■ WHAT THE TASK REQUIRES
Read the entries that follow and give each one again precisely.

Dataset entries

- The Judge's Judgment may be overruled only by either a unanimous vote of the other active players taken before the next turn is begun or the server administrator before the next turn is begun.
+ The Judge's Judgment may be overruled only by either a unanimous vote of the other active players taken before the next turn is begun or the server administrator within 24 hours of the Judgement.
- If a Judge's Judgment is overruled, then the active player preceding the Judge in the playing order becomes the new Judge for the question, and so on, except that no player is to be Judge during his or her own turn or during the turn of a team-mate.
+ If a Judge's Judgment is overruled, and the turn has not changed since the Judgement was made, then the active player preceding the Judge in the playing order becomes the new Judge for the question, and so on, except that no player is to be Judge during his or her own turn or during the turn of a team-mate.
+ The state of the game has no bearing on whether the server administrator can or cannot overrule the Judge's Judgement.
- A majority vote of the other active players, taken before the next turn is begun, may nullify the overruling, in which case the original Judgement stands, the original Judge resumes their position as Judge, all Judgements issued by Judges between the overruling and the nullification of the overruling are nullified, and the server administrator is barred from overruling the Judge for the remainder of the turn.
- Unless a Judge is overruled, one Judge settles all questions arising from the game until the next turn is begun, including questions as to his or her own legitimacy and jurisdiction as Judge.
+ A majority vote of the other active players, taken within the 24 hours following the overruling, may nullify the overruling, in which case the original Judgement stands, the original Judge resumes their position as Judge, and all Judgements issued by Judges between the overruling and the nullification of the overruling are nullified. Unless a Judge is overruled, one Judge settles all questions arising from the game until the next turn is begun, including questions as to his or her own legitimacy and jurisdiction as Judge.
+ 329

■ RESULT OF THE EXERCISE
- The Judge's Judgment may be overruled only by either a unanimous vote of the other active players taken before the next turn is begun or the server administrator before the next turn is begun.
+ The Judge's Judgment may be overruled only by either a unanimous vote of the other active players taken before the next turn is begun or the server administrator within 24 hours of the Judgement.
- If a Judge's Judgment is overruled, then the active player preceding the Judge in the playing order becomes the new Judge for the question, and so on, except that no player is to be Judge during his or her own turn or during the turn of a team-mate.
+ If a Judge's Judgment is overruled, and the turn has not changed since the Judgement was made, then the active player preceding the Judge in the playing order becomes the new Judge for the question, and so on, except that no player is to be Judge during his or her own turn or during the turn of a team-mate.
+ The state of the game has no bearing on whether the server administrator can or cannot overrule the Judge's Judgement.
- A majority vote of the other active players, taken before the next turn is begun, may nullify the overruling, in which case the original Judgement stands, the original Judge resumes their position as Judge, all Judgements issued by Judges between the overruling and the nullification of the overruling are nullified, and the server administrator is barred from overruling the Judge for the remainder of the turn.
- Unless a Judge is overruled, one Judge settles all questions arising from the game until the next turn is begun, including questions as to his or her own legitimacy and jurisdiction as Judge.
+ A majority vote of the other active players, taken within the 24 hours following the overruling, may nullify the overruling, in which case the original Judgement stands, the original Judge resumes their position as Judge, and all Judgements issued by Judges between the overruling and the nullification of the overruling are nullified. Unless a Judge is overruled, one Judge settles all questions arising from the game until the next turn is begun, including questions as to his or her own legitimacy and jurisdiction as Judge.
+ 329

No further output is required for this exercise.